Cette rencontre a permis d’évaluer les mécanismes mis en place par le Gouvernement congolais pour réduire l’impact des catastrophes naturelles et renforcer la résilience des populations. À cette occasion, les Nations Unies ont salué les avancées enregistrées dans la gouvernance du secteur.
Selon Kamal Kishore, des progrès significatifs ont été réalisés, notamment sur le plan réglementaire.

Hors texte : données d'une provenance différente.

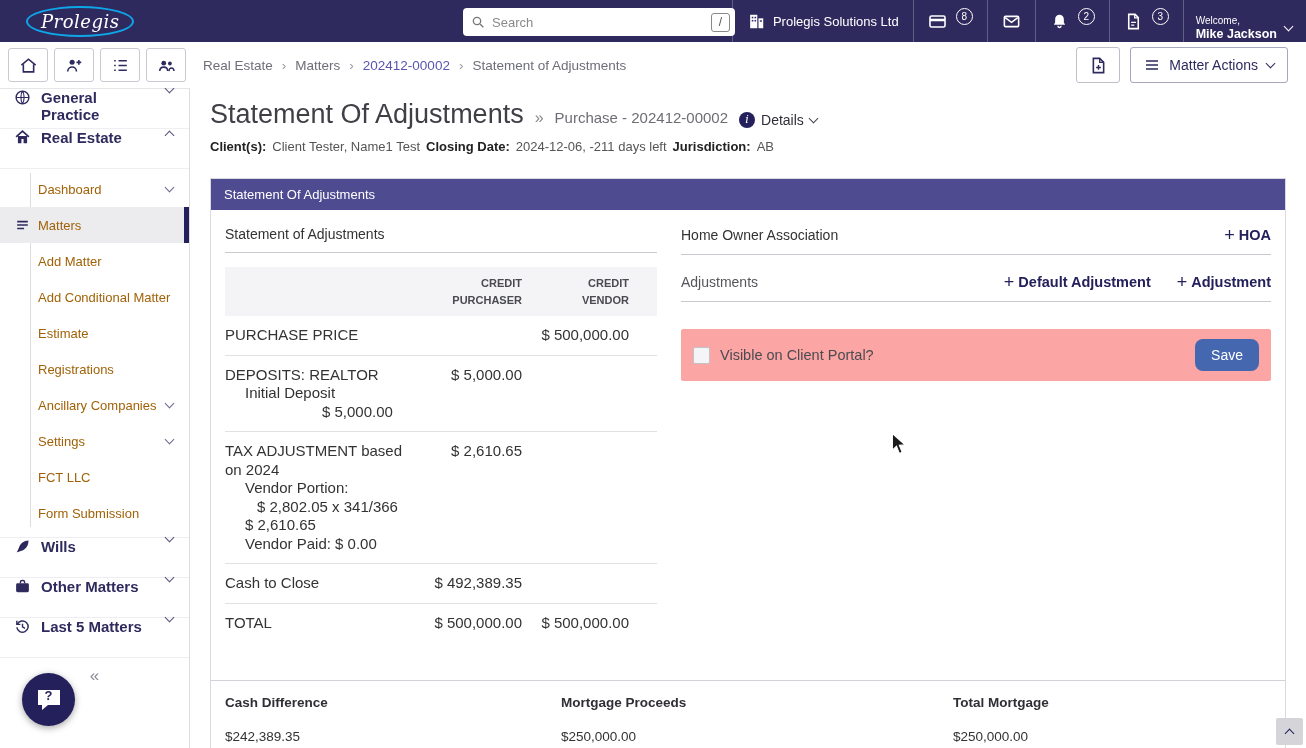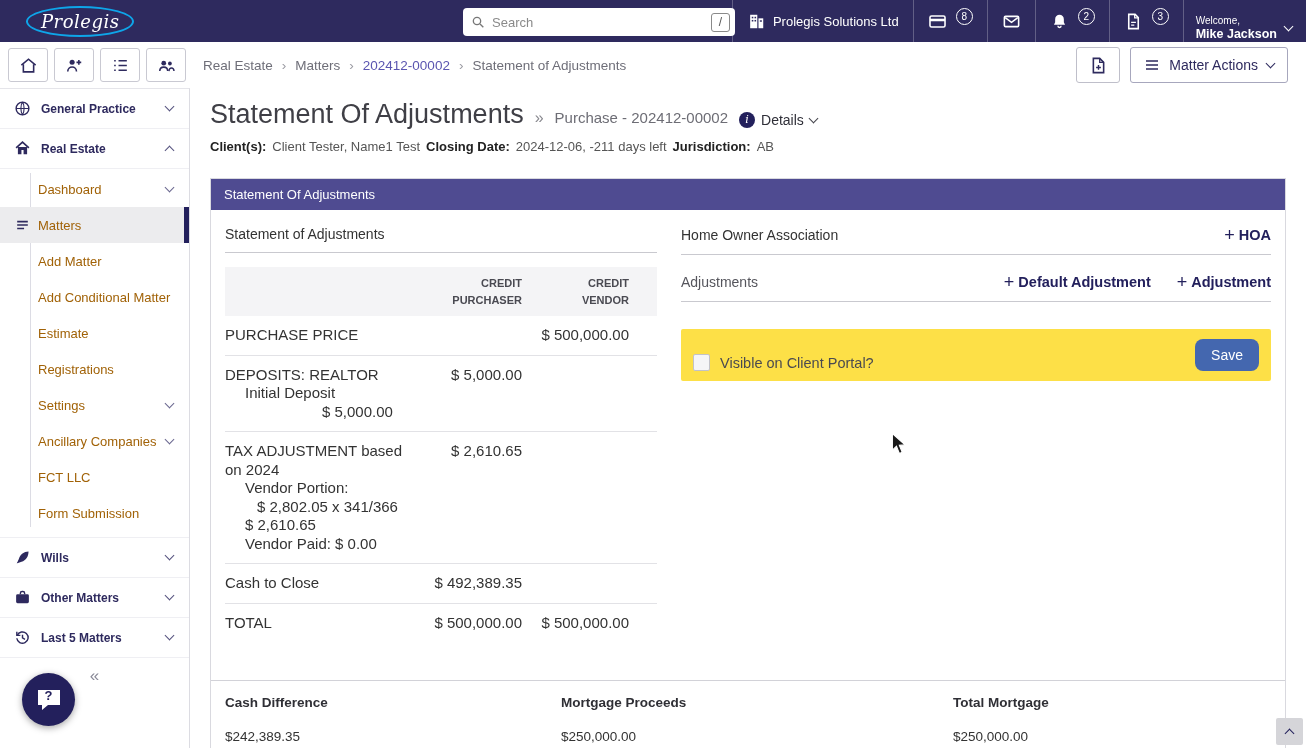--- a/index.html
+++ b/index.html
@@ -48,7 +48,7 @@
   
   .content-row{display:flex;height:660px;}
   .sidebar{width:190px;flex:none;border-right:1px solid #dcdce2;border-top:1px solid #e5e5ea;background:#fff;position:relative;}
-  .sec-item{height:40px;display:flex;align-items:center;gap:10px;padding:0 12px 0 14px;color:var(--c-topbar);font-size:12px;font-weight:600;border-bottom:1px solid #efeff3;cursor:pointer;}
+  .sec-item{height:40px;display:flex;align-items:flex-start;gap:10px;padding:0 12px 0 14px;color:var(--c-topbar);font-size:15px;font-weight:600;border-bottom:1px solid #efeff3;cursor:pointer;}
   .sec-item.bold{font-weight:700;}
   .sec-item .chev{color:#55527e;margin-left:auto;margin-right:4px;}
   .sec-ic{width:17px;height:17px;color:var(--c-topbar);flex:none;}

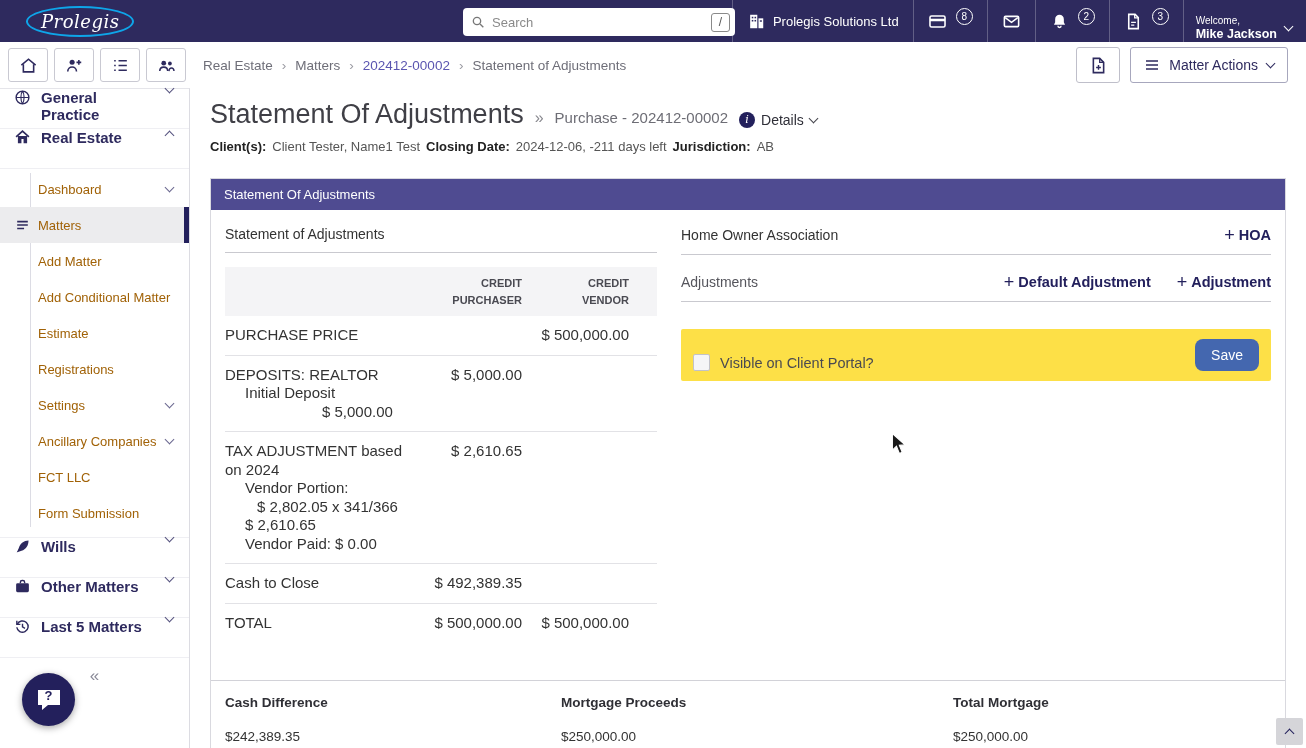--- a/index.html
+++ b/index.html
@@ -105,7 +105,7 @@
   .adj-row{display:flex;align-items:center;justify-content:space-between;padding:18px 0 10px;border-bottom:1px solid #c9c9cf;}
   .adj-label{font-size:14px;color:#55555c;}
   .adj-btns{display:flex;gap:26px;align-items:center;}
-  .portal-box{margin-top:27px;background:#fde047;padding:10px 12px;display:flex;align-items:flex-end;border-radius:2px;}
+  .portal-box{margin-top:27px;background:#fca5a5;padding:10px 12px;display:flex;align-items:center;border-radius:2px;}
   .portal-box input[type=checkbox]{appearance:none;width:17px;height:17px;border:1px solid #c2c2c8;background:#f5f5f7;border-radius:2px;cursor:pointer;}
   .portal-label{margin-left:10px;font-size:14.5px;color:#4a4a50;}
   .save-btn{margin-left:auto;background:var(--c-save);color:#fff;border:none;padding:8px 16px;border-radius:8px;font-size:14px;font-family:inherit;cursor:pointer;}

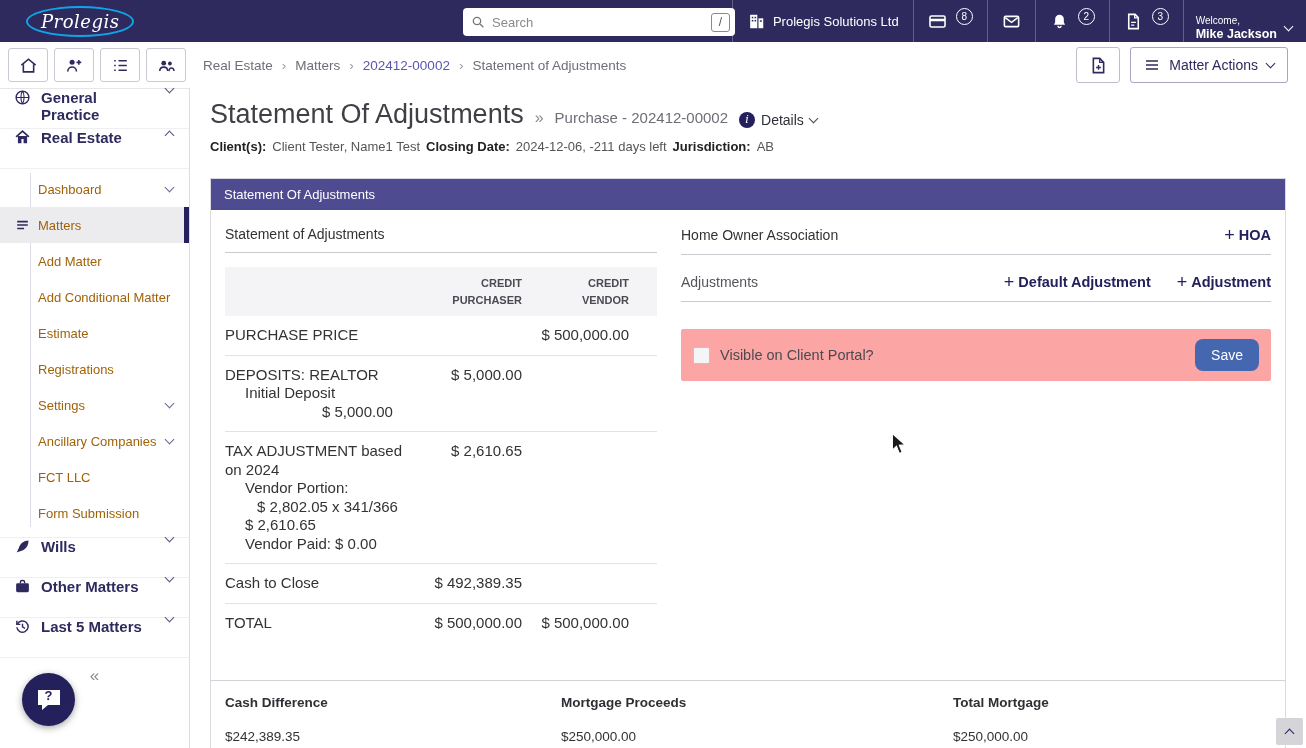--- a/index.html
+++ b/index.html
@@ -334,11 +334,11 @@
         <span>Registrations</span>
       </div>
       <div class="sub-item">
+        <span>Ancillary Companies</span>
+        <span class="chev"></span>
+      </div>
+      <div class="sub-item">
         <span>Settings</span>
-        <span class="chev"></span>
-      </div>
-      <div class="sub-item">
-        <span>Ancillary Companies</span>
         <span class="chev"></span>
       </div>
       <div class="sub-item">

Il a rappelé l’adoption, en novembre 2025, de deux décrets majeurs portant sur l’institutionnalisation de la politique nationale de gestion des risques de catastrophes et l’élévation de la protection civile au rang de Direction générale. Ces réformes visent à doter le pays d’un cadre institutionnel plus structuré et à renforcer les capacités de réponse face aux crises.
Le Vice-premier Ministre de l’Intérieur a, pour sa part, réaffirmé l’engagement du Gouvernement à mettre en œuvre cette politique nationale, avec l’appui technique et financier des partenaires internationaux. Il a souligné l’importance de la prévention, de la préparation et du renforcement de la résilience communautaire afin de limiter les pertes humaines et matérielles.
La République démocratique du Congo est régulièrement confrontée à des catastrophes telles que les inondations, les érosions, les éruptions volcaniques et d’autres accidents majeurs, qui affectent les populations et les infrastructures. Face à ces défis, les autorités entendent renforcer les dispositifs existants pour mieux anticiper et gérer les risques.
Lors de l’audience, la Première Ministre a mis l’accent sur la nécessité de consolider le système d’alerte précoce, d’intensifier la coopération avec les partenaires techniques et de renforcer les mécanismes de prévention. Elle a également rappelé que le sixième pilier du Programme d’actions du Gouvernement prévoit l’amélioration de la gouvernance environnementale et l’assainissement des villes, afin de garantir un cadre de vie sain.
La réduction des risques de catastrophes figure parmi les priorités du Gouvernement Suminwa, tant pour la protection des personnes et de leurs biens que pour la gestion responsable de l’écosystème, conformément aux orientations stratégiques de son programme.